結局僕は意識の飛んだ凛を何度も起こして、僕の満足がいくまで彼女を抱き続けた。初めてなのに凛は恐ろしいほどの疲労感を抱えたまま最後は死んだように眠り入った。後処理をきっちり行い、そのまま凛のベッドで朝まで過ごした僕は朝目覚めると、鳩尾に信じられないような痛みを覚えた。凛はシャワーを浴びていて、多分朝飛び起きて腰の重みを感じたままシャワー室へ向かったのだろう。

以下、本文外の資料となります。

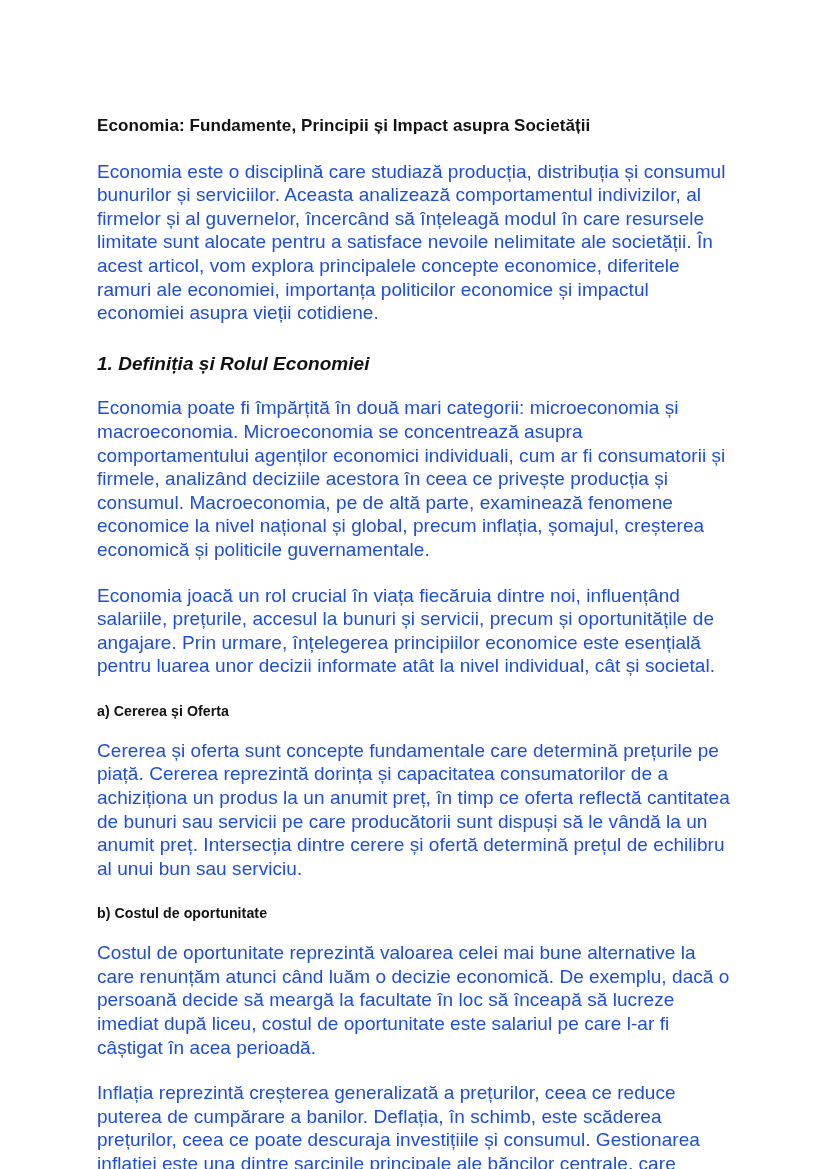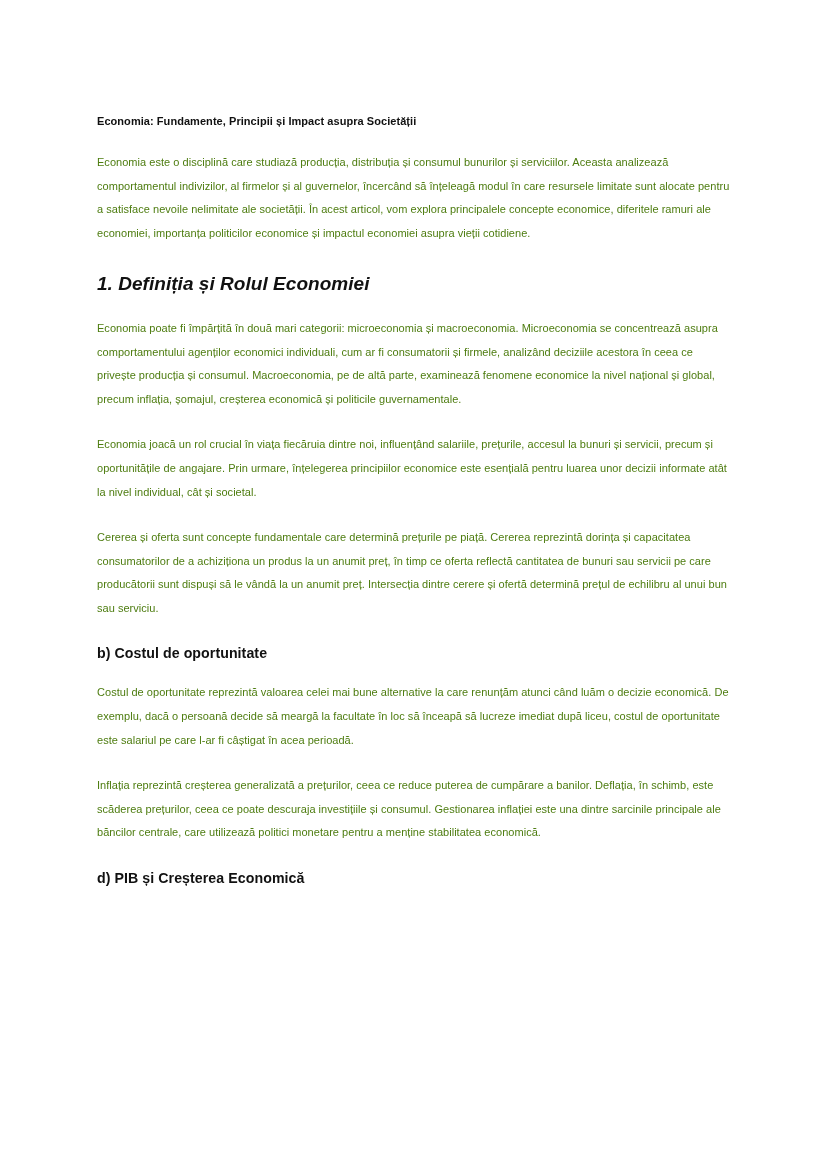--- a/index.html
+++ b/index.html
@@ -26,33 +26,33 @@
   }
 
   .content {
     position: absolute;
     left: 97px;
     top: 114px;
     width: 637px;
   }
 
   .doc-title {
-    font-size: 11px;
+    font-size: 17px;
     font-weight: bold;
     line-height: 1.45;
     letter-spacing: 0.005em;
     margin: 0 0 21px 0;
     color: #111111;
   }
 
   p.body-text {
-    font-size: 11px;
+    font-size: 19px;
     line-height: 23.6px;
     margin: 0 0 22px 0;
-    color: #4d7c0f;
+    color: #1d4ed8;
     text-align: left;
     letter-spacing: 0.003em;
   }
 
   h2.section-heading {
     font-size: 19px;
     font-weight: bold;
     line-height: 1.35;
     margin: 26px 0 20px 0;
     color: #111111;
@@ -79,20 +79,21 @@
 
     <p class="body-text">Economia este o disciplină care studiază producția, distribuția și consumul bunurilor și serviciilor. Aceasta analizează comportamentul indivizilor, al firmelor și al guvernelor, încercând să înțeleagă modul în care resursele limitate sunt alocate pentru a satisface nevoile nelimitate ale societății. În acest articol, vom explora principalele concepte economice, diferitele ramuri ale economiei, importanța politicilor economice și impactul economiei asupra vieții cotidiene.</p>
 
     <h2 class="section-heading">1. Definiția și Rolul Economiei</h2>
 
     <p class="body-text">Economia poate fi împărțită în două mari categorii: microeconomia și macroeconomia. Microeconomia se concentrează asupra comportamentului agenților economici individuali, cum ar fi consumatorii și firmele, analizând deciziile acestora în ceea ce privește producția și consumul. Macroeconomia, pe de altă parte, examinează fenomene economice la nivel național și global, precum inflația, șomajul, creșterea economică și politicile guvernamentale.</p>
 
     <p class="body-text">Economia joacă un rol crucial în viața fiecăruia dintre noi, influențând salariile, prețurile, accesul la bunuri și servicii, precum și oportunitățile de angajare. Prin urmare, înțelegerea principiilor economice este esențială pentru luarea unor decizii informate atât la nivel individual, cât și societal.</p>
 
 
+    <h3 class="sub-heading">a) Cererea și Oferta</h3>
 
     <p class="body-text">Cererea și oferta sunt concepte fundamentale care determină prețurile pe piață. Cererea reprezintă dorința și capacitatea consumatorilor de a achiziționa un produs la un anumit preț, în timp ce oferta reflectă cantitatea de bunuri sau servicii pe care producătorii sunt dispuși să le vândă la un anumit preț. Intersecția dintre cerere și ofertă determină prețul de echilibru al unui bun sau serviciu.</p>
 
     <h3 class="sub-heading">b) Costul de oportunitate</h3>
 
     <p class="body-text">Costul de oportunitate reprezintă valoarea celei mai bune alternative la care renunțăm atunci când luăm o decizie economică. De exemplu, dacă o persoană decide să meargă la facultate în loc să înceapă să lucreze imediat după liceu, costul de oportunitate este salariul pe care l-ar fi câștigat în acea perioadă.</p>
 
 
     <p class="body-text">Inflația reprezintă creșterea generalizată a prețurilor, ceea ce reduce puterea de cumpărare a banilor. Deflația, în schimb, este scăderea prețurilor, ceea ce poate descuraja investițiile și consumul. Gestionarea inflației este una dintre sarcinile principale ale băncilor centrale, care utilizează politici monetare pentru a menține stabilitatea economică.</p>
 

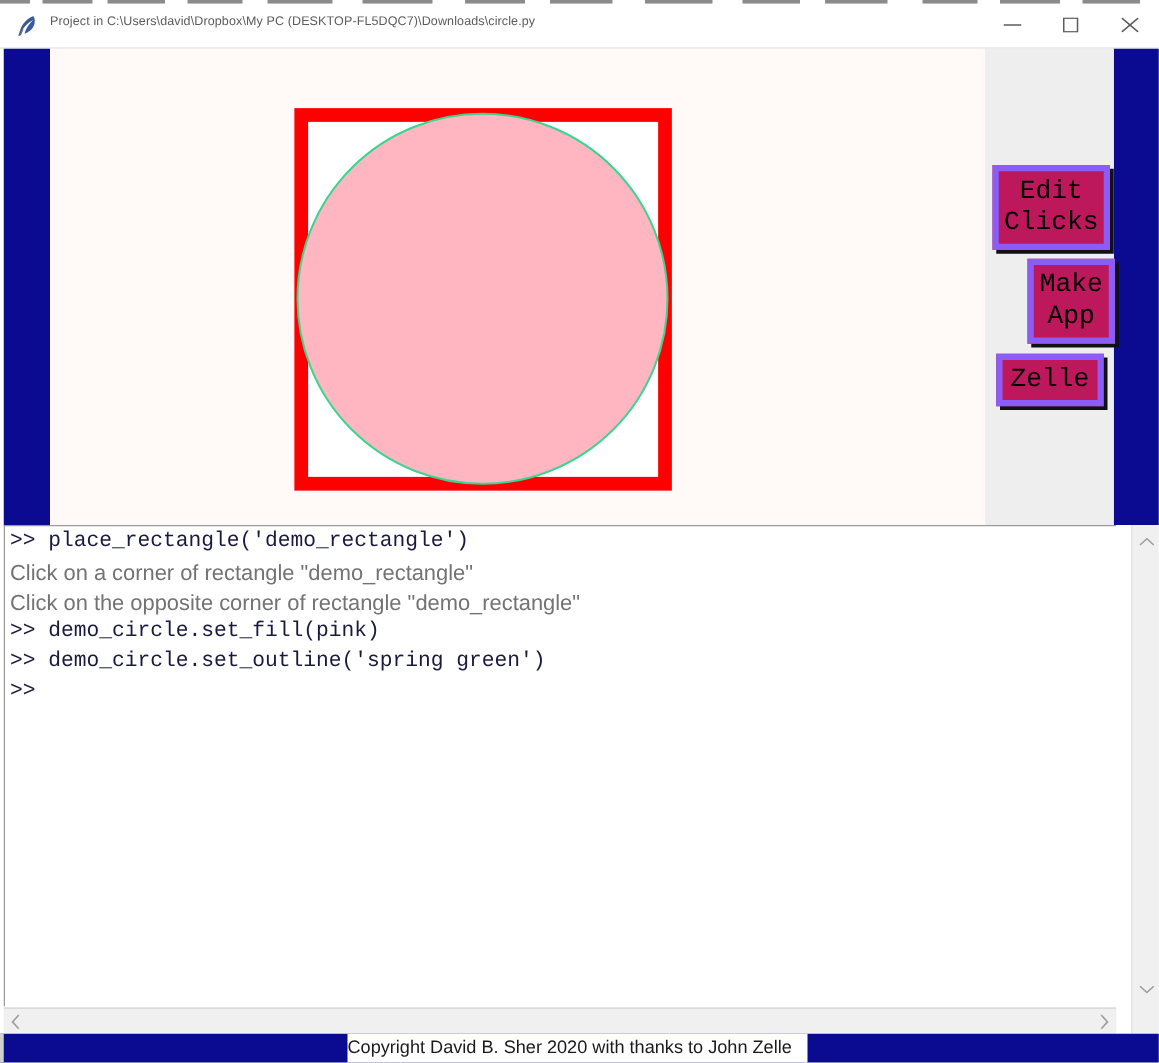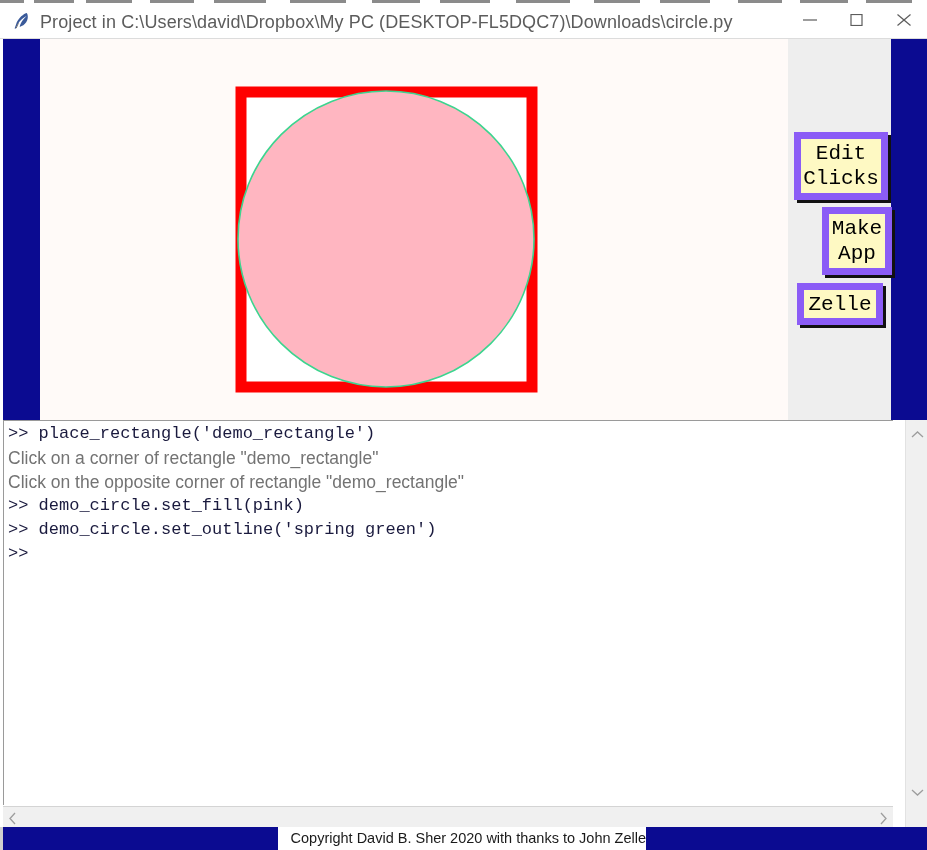--- a/index.html
+++ b/index.html
@@ -63,21 +63,21 @@
   .title-icon {
     position: absolute;
     left: 12px; top: 8px;
     width: 20px; height: 20px;
   }
   .title-text {
     position: absolute;
     left: 40px;
     top: 9px;
     font-family: "Liberation Sans", sans-serif;
-    font-size: 18px;
+    font-size: 10px;
     color: #5c5c5c;
     white-space: nowrap;
     letter-spacing: 0.1px;
   }
   .win-btn {
     position: absolute;
     top: 0;
     width: 46px;
     height: 34px;
     cursor: default;
@@ -115,22 +115,22 @@
   }
   .button-panel {
     position: absolute;
     left: 788px; top: 0;
     width: 103px; height: 381px;
     background: #eeeeee;
   }
 
   .tk-button {
     position: absolute;
-    background: #fef9c3;
-    border: 7px solid #8b5cf6;
+    background: #be185d;
+    border: 5px solid #8b5cf6;
     box-shadow: 3px 3px 0 #111111;
     font-family: "Liberation Mono", monospace;
     font-size: 21px;
     line-height: 25px;
     color: #000000;
     text-align: center;
     display: flex;
     align-items: center;
     justify-content: center;
     box-sizing: border-box;
@@ -226,21 +226,21 @@
     position: absolute;
     left: 278px;
     top: 0;
     width: 368px;
     height: 23px;
     background: #ffffff;
     color: #1a1a1a;
     font-family: "Liberation Sans", sans-serif;
     font-size: 14.5px;
     line-height: 23px;
-    text-align: right;
+    text-align: left;
     white-space: nowrap;
   }
   .status-leftcap {
     position: absolute;
     left: 0; top: 0;
     width: 3px; height: 23px;
     background: #cfcfcf;
   }
 </style>
 </head>

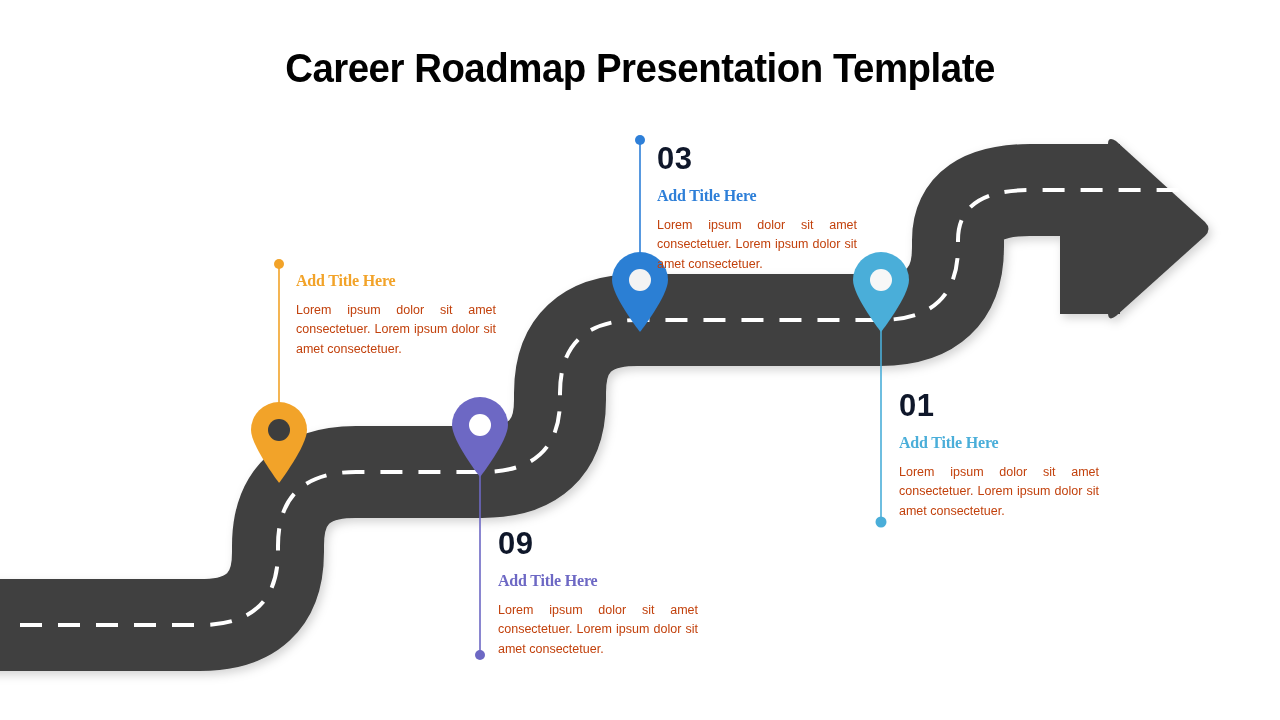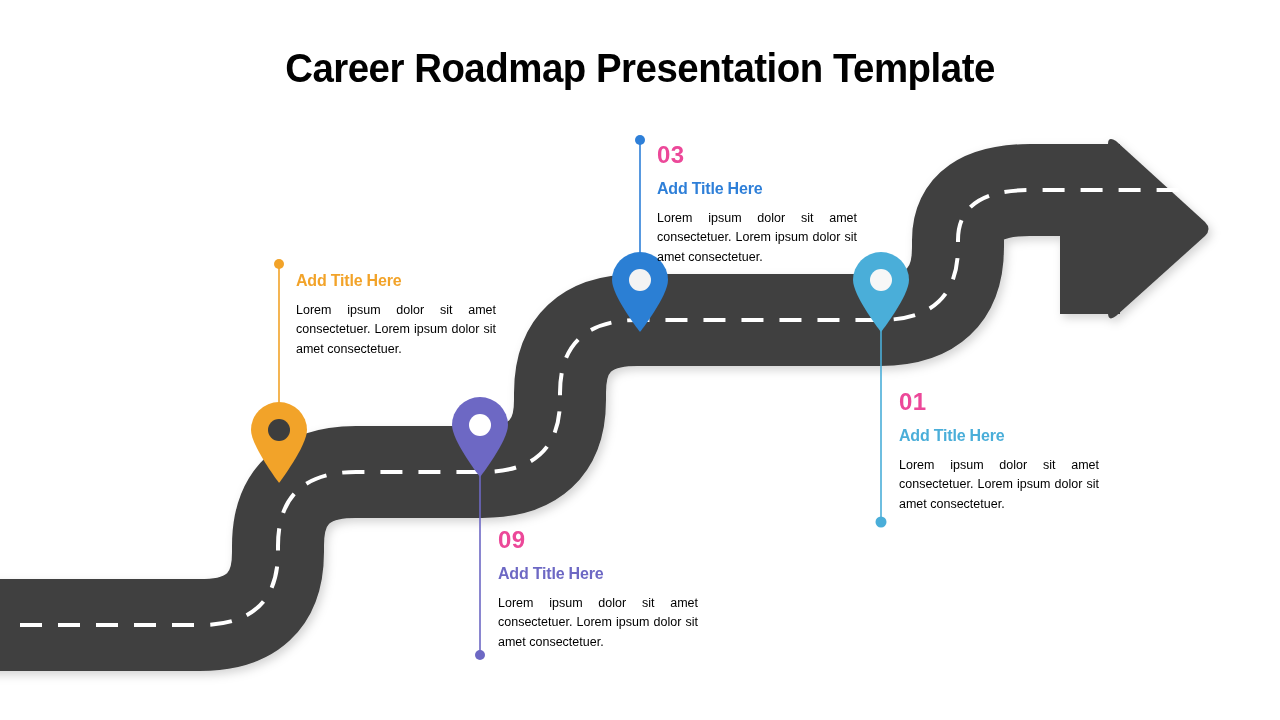--- a/index.html
+++ b/index.html
@@ -47,40 +47,40 @@
     height: 720px;
   }
 
   
   .step-block {
     position: absolute;
     width: 200px;
   }
   .step-number {
     font-family: "Liberation Sans", sans-serif;
-    font-size: 24px;
+    font-size: 31px;
     font-weight: bold;
-    color: #ec4899;
+    color: #0f172a;
     line-height: 1;
     margin: 0 0 14px 0;
     letter-spacing: 0.5px;
   }
   .step-title {
-    font-family: Liberation Sans, sans-serif;
+    font-family: Liberation Serif, serif;
     font-size: 16px;
     font-weight: bold;
     line-height: 1;
     margin: 0 0 12px 0;
     letter-spacing: -0.2px;
   }
   .step-body {
     font-family: "Liberation Sans", sans-serif;
     font-size: 12.5px;
     font-weight: normal;
-    color: #000000;
+    color: #c2410c;
     line-height: 1.55;
     margin: 0;
     text-align: justify;
   }
 
   #block-01 { left: 296px; top: 273px; }
   #block-02 { left: 498px; top: 528px; }
   #block-03 { left: 657px; top: 143px; }
   #block-04 { left: 899px; top: 390px; }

ぼんやりと凛が出てくるのを待っていると、ほかほかと湯気を上げながらバスローブを羽織った少女が射抜くように僕を睨んでいた。
「スザク、絶対許さないからな」
そう言い残し、凛はそそくさと下着を着けて騎士服を身に付け部屋から消えた。一方全裸でベッドに放置された僕はそれでも許さないといいながら頬を染めていた少女を思い出して思わず笑みを浮かべてしまった。会議室で眠りこける凛に怒っていないか問うても、凛は曖昧にはぐらかすだけで怒っているわけではなかったらしい。それでも今後絶対あんな行為はしないと宣言した凛は、しつこく怒っていないの、と質問する僕にこう吐き捨てた。
「恋人なんだから、一度くらいならいい」
それから僕は毎晩凛の部屋へ訪れては、追い出される毎日を送ることとなった。